Quand Ronisia sort "Solide", elle s'inscrit dans un moment précis de la pop francophone : celui où la fragilité assumée devient une forme de force. Le titre lui-même est un programme. Pas de détour, pas de métaphore floue — le mot est posé là, brut, comme un défi ou une promesse. Cette chanson appartient à une vague de morceaux qui parlent de résistance intérieure, de femmes qui tiennent debout sans en faire un discours, juste en le vivant.

L'artiste à cette période

Ronisia s'est d'abord fait connaître par sa voix plus que par un projet défini — une voix particulière, reconnaissable, qui mélange douceur et quelque chose de légèrement rauque, de pas tout à fait lisse. Elle aurait traversé, comme beaucoup d'artistes de sa génération, une phase de positionnement : chercher à la fois la reconnaissance grand public et garder une cohérence artistique qui ne sonne pas fabriquée. "Solide" semble s'inscrire dans cette logique — un morceau qui tente de raconter quelque chose de personnel sans verser dans le confessionnel spectaculaire.

On peut supposer qu'à cette période, Ronisia cherchait à consolider une identité discographique propre, après des collaborations ou des singles qui l'auraient exposée sans forcément la définir. Ce type de chanson — un titre fort, un mot seul, une posture affirmée — est souvent un marqueur de maturité dans un parcours : l'artiste ne cherche plus à plaire à tout le monde, elle dit quelque chose qui lui ressemble.

La scène musicale du moment

La pop francophone des années 2020 a largement abandonné les grandes métaphores romantiques au profit d'une écriture plus directe, parfois presque parlée. Des artistes comme Aya Nakamura, Angèle, ou Zaho de Sagazan — très différentes les unes des autres — partagent néanmoins ce point commun : elles écrivent des chansons qui ne s'excusent pas. Chacune dans son registre, elles occupent l'espace sans demander la permission. Ronisia évolue dans cette même atmosphère, même si son rapport à la vulnérabilité est peut-être plus frontal, moins ironique qu'Angèle, moins urbain qu'Aya Nakamura.

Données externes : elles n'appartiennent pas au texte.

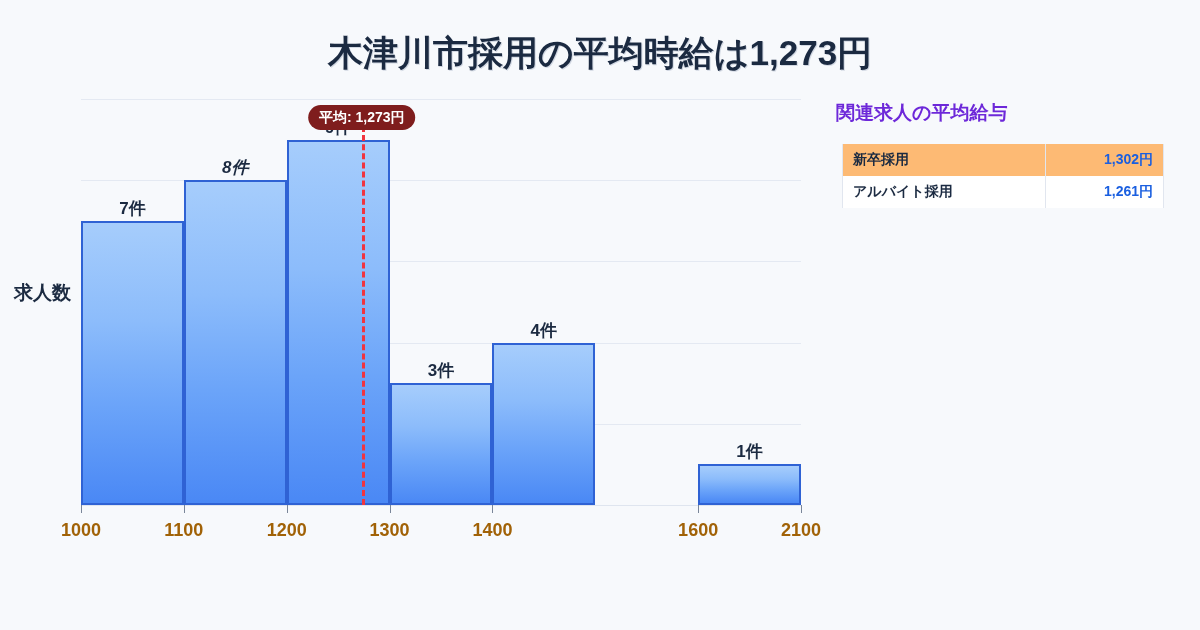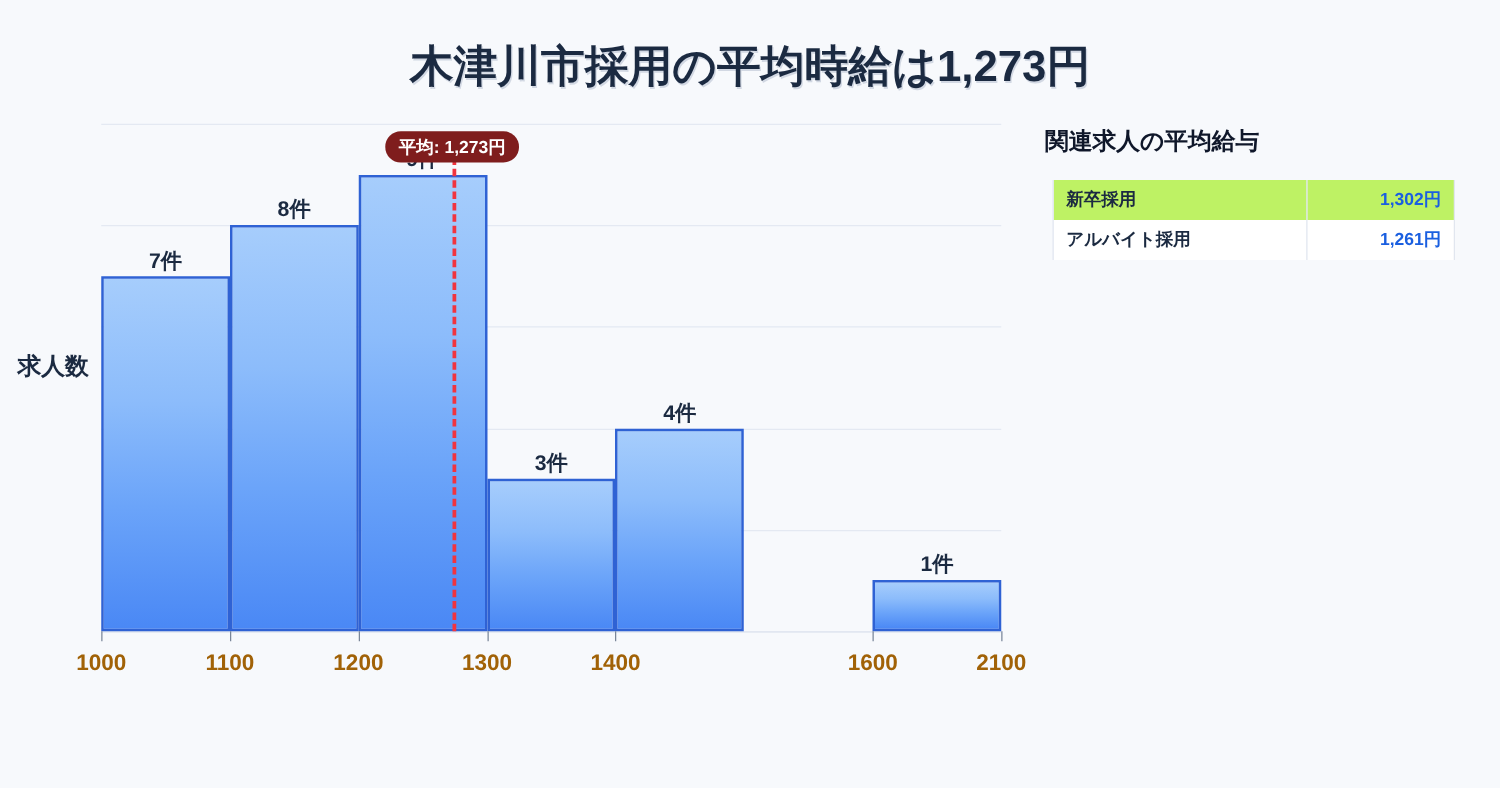--- a/index.html
+++ b/index.html
@@ -158,7 +158,7 @@
   .side-title {
     font-size: 19px;
     font-weight: bold;
-    color: #0f172a;
+    color: #6d28d9;
     margin: 0 0 18px 0;
   }
   .side-table {

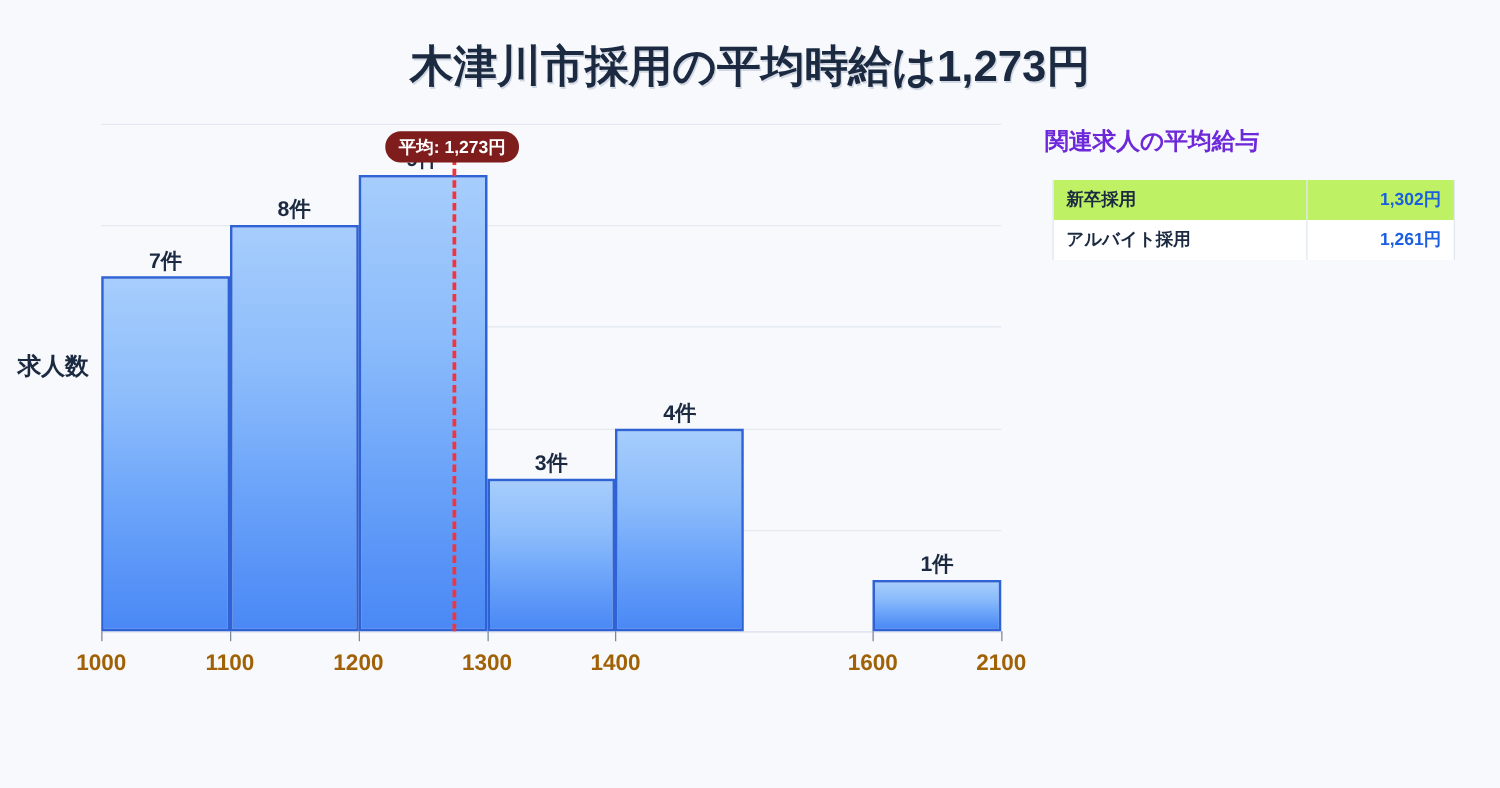--- a/index.html
+++ b/index.html
@@ -217,7 +217,7 @@
         <div class="bar" style="left: 81px; width: 102.857px; top: 220.8px; height: 284.2px;"></div>
         <div class="bar-label" style="left: 132.429px; top: 196.8px;">7件</div>
         <div class="bar" style="left: 183.857px; width: 102.857px; top: 180.2px; height: 324.8px;"></div>
-        <div class="bar-label" style="left: 235.286px; top: 156.2px;">8件</div>
+        <div class="bar-label" style="left: 235.286px; top: 156.2px; font-style: italic;">8件</div>
         <div class="bar" style="left: 286.714px; width: 102.857px; top: 139.6px; height: 365.4px;"></div>
         <div class="bar-label" style="left: 338.143px; top: 115.6px;">9件</div>
         <div class="bar" style="left: 389.571px; width: 102.857px; top: 383.2px; height: 121.8px;"></div>

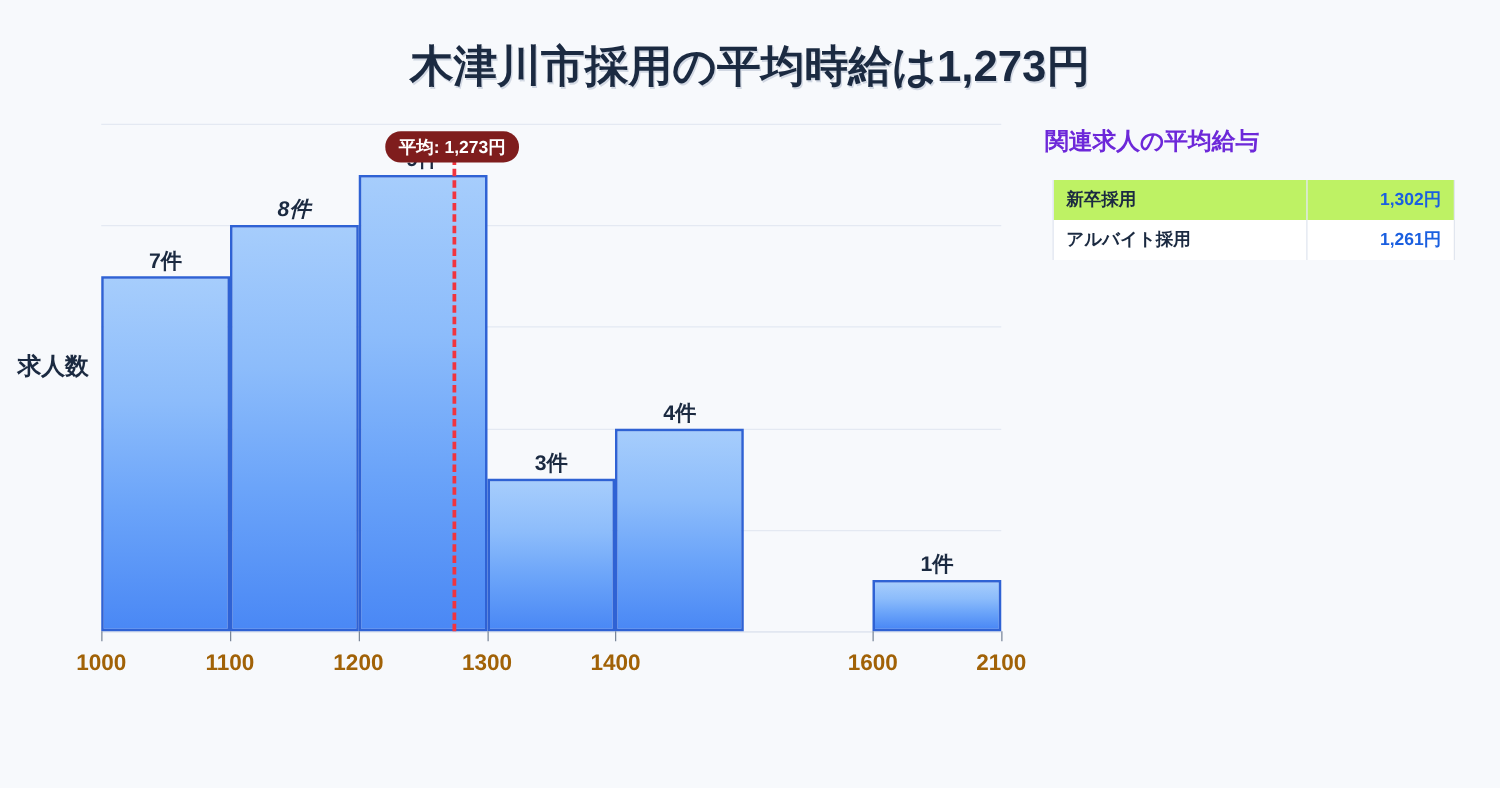--- a/index.html
+++ b/index.html
@@ -172,7 +172,7 @@
     border-left: 1px solid #e1e6ef;
     border-right: 1px solid #e1e6ef;
   }
-  .side-table tr.row-odd td { background: #bef264; }
+  .side-table tr.row-odd td { background: #fdba74; }
   .side-table tr.row-even td { background: #ffffff; }
   .side-table td.cell-label {
     color: #1b2a41;

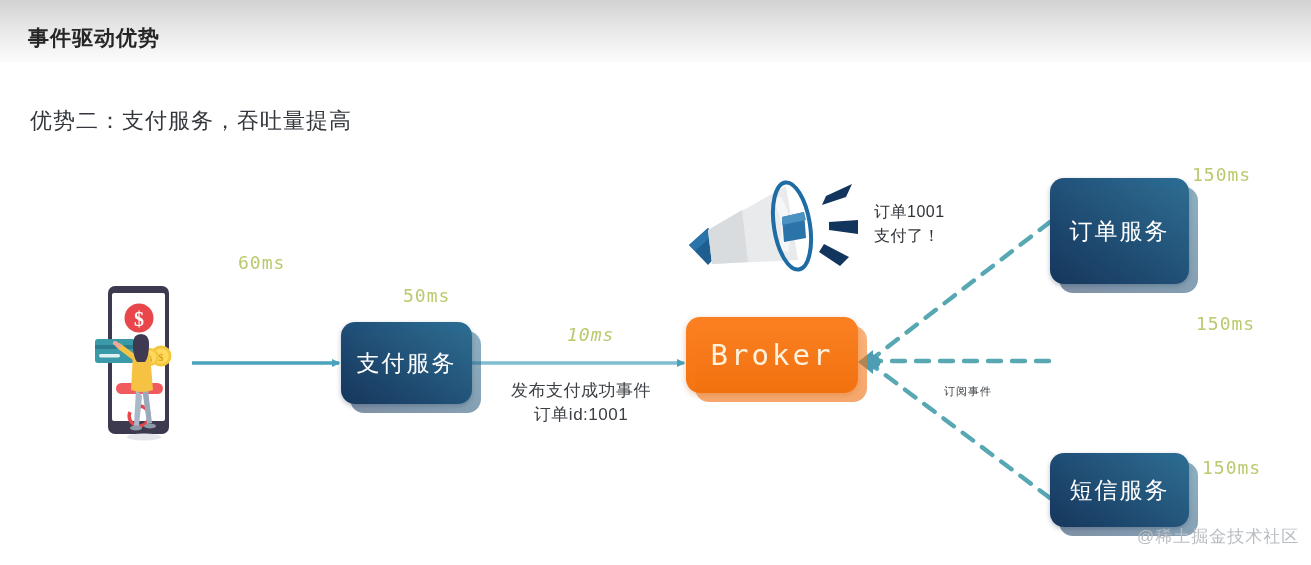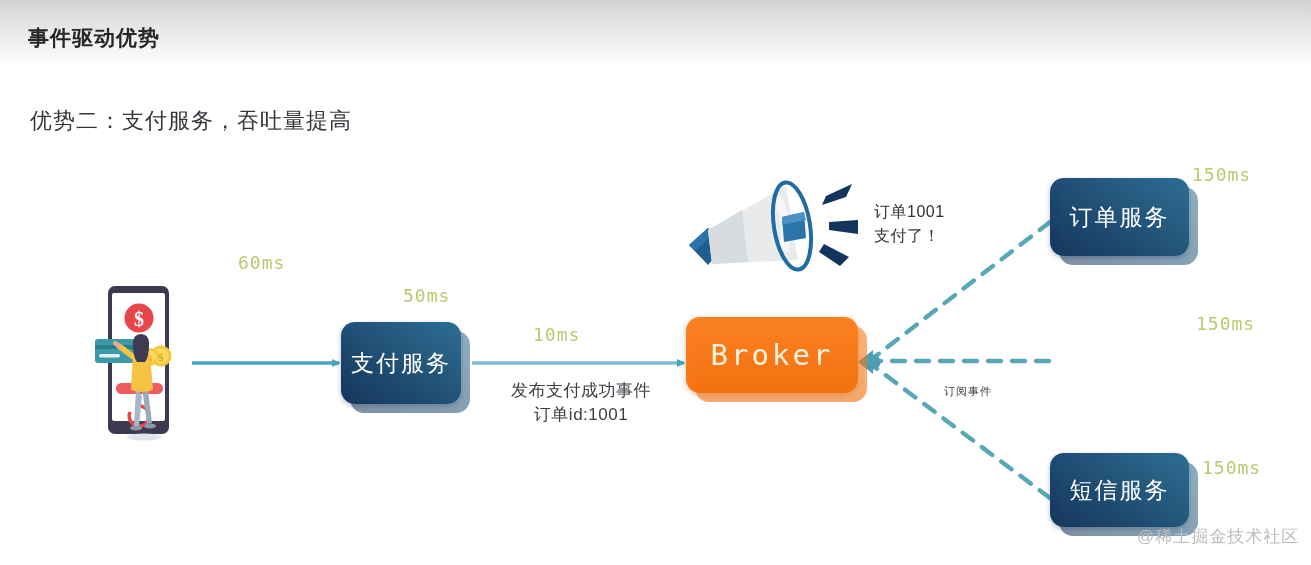--- a/index.html
+++ b/index.html
@@ -58,7 +58,7 @@
 
   #node-pay     { left:341px; top:260px; width:120px; height:82px; }
   #node-broker  { left:686px; top:255px; width:172px; height:76px; }
-  #node-order   { left:1050px; top:116px; width:139px; height:78px; }
+  #node-order   { left:1050px; top:116px; width:139px; height:106px; }
   #node-stock   { left:1050px; top:254px; width:139px; height:85px; }
   #node-sms     { left:1050px; top:391px; width:139px; height:74px; }
 

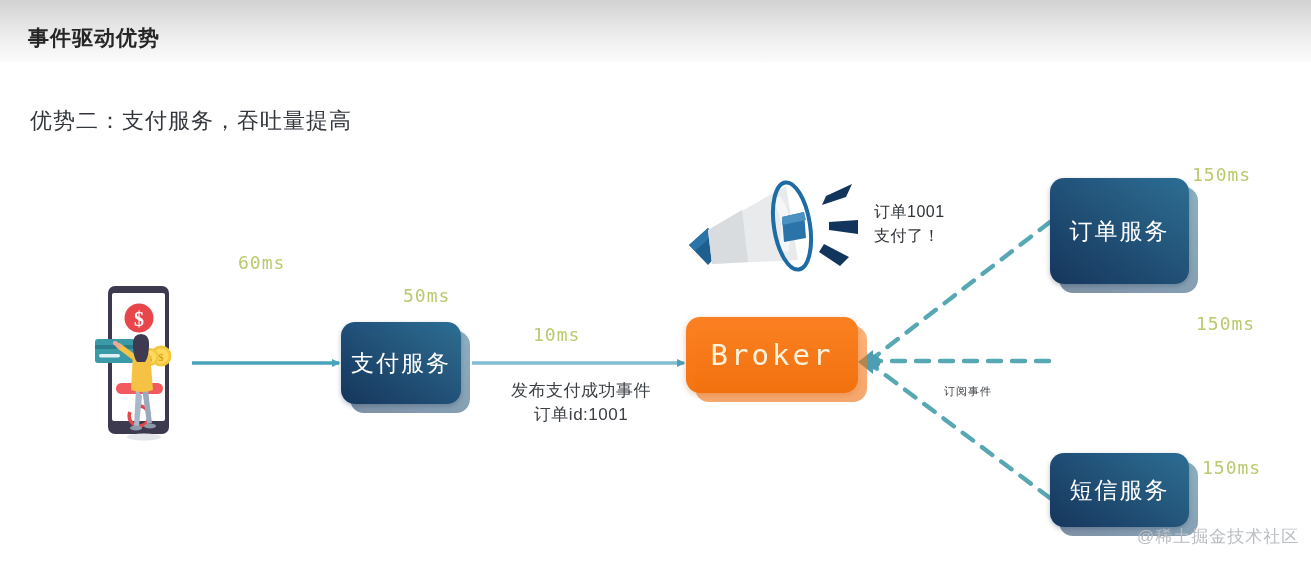--- a/index.html
+++ b/index.html
@@ -70,7 +70,7 @@
   }
   #ms-60    { left:238px; top:190px; }
   #ms-50    { left:403px; top:223px; }
-  #ms-10    { left:533px; top:262px; }
+  #ms-10    { left:567px; top:262px;font-style:italic; }
   #ms-150-a { left:1192px; top:102px; }
   #ms-150-b { left:1196px; top:251px; }
   #ms-150-c { left:1202px; top:395px; }

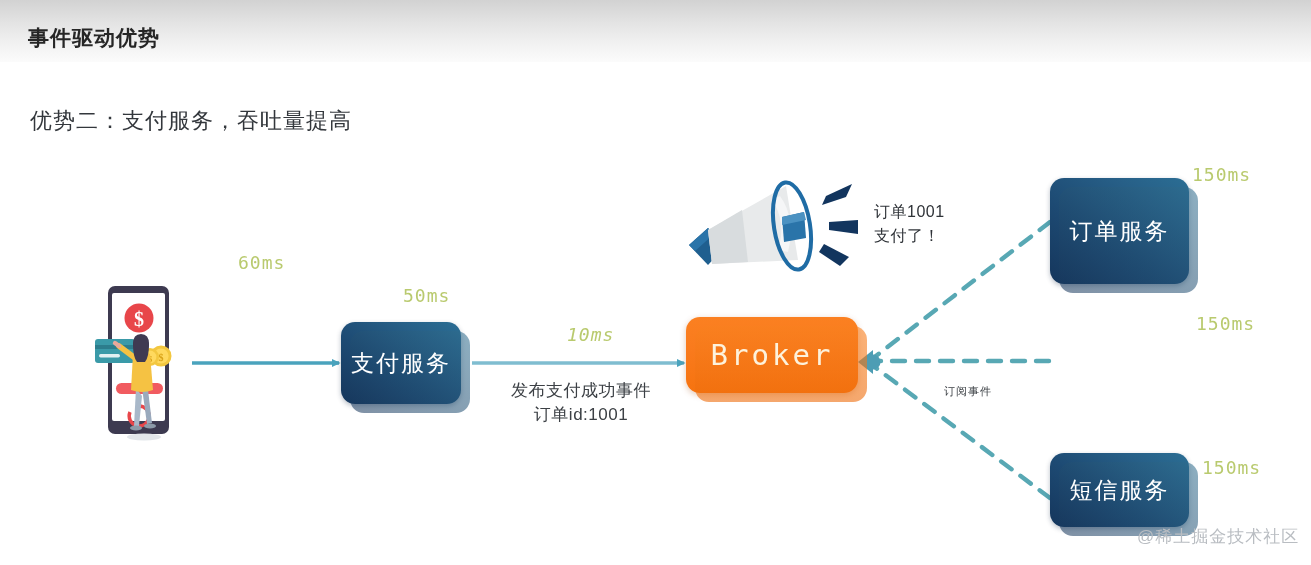--- a/index.html
+++ b/index.html
@@ -56,7 +56,7 @@
   }
   .broker::after{ background:linear-gradient(180deg,#f9801f,#ee6d0c); opacity:.6; }
 
-  #node-pay     { left:341px; top:260px; width:120px; height:82px; }
+  #node-pay     { left:341px; top:260px; width:131px; height:82px; }
   #node-broker  { left:686px; top:255px; width:172px; height:76px; }
   #node-order   { left:1050px; top:116px; width:139px; height:106px; }
   #node-stock   { left:1050px; top:254px; width:139px; height:85px; }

Le R&B à la française, influencé à la fois par la soul américaine et par la chanson à texte hexagonale, offre un terrain fertile pour ce genre de portrait. Les productions de cette époque privilégient souvent des arrangements épurés — quelques nappes, une basse discrète, beaucoup d'espace pour la voix. "Solide" s'inscrit vraisemblablement dans cette tendance : laisser le chant au premier plan, ne pas noyer le propos dans une production surchargée. La voix comme seul argument.

Ce que la chanson dit de son temps

Le mot "solide" résonne différemment selon les années. Dans un contexte social où la santé mentale est devenue un sujet de conversation publique — et où admettre qu'on ne va pas bien est presque devenu une norme —, revendiquer la solidité n'est pas anodin. Ce n'est pas une négation de la fragilité : c'est une façon de dire qu'on a traversé quelque chose, qu'on est encore là, debout, sans que ça soit simple pour autant. La chanson ne célèbre probablement pas une invulnérabilité fantasmée, mais plutôt une forme de résilience ordinaire — celle qui n'est pas héroïque, juste réelle.

Il y a aussi, dans ce type de chanson, une adresse implicite. On parle à quelqu'un — un ex, une relation toxique, un doute intérieur — pour lui signifier qu'on a survécu. Ce schéma narratif traverse toute une époque de la pop : la rupture comme événement fondateur, non pas pour s'y complaire, mais pour en sortir transformée. C'est une façon de traiter l'intime sans se victimiser, de raconter la douleur en la retournant. Dans une période où les réseaux sociaux poussent à l'exposition permanente des émotions, cette posture — tenir, sans tout montrer — a quelque chose de presque contre-culturel.

Enfin, décrypter cette chanson, c'est aussi lire quelque chose sur la condition des femmes artistes dans l'industrie musicale française. Être "solide" quand on est une voix féminine dans un milieu qui oscille encore entre hypersexualisation et condescendance, c'est une affirmation qui dépasse le cadre d'une simple rupture amoureuse. Le mot devient politique sans le proclamer. Pas de slogan, pas de manifeste — juste une posture, tenue du début à la fin.

Ce qui rend "Solide" intéressant à observer depuis aujourd'hui, c'est précisément ce qu'il préfigure : une pop francophone qui refuse de choisir entre profondeur et accessibilité, entre émotion et tenue. Si Ronisia continue dans cette direction, le morceau pourrait bien être vu, avec le recul, comme un pivot dans un parcours qui cherchait encore sa ligne directrice — et qui, l'espace de quelques minutes, l'a trouvée.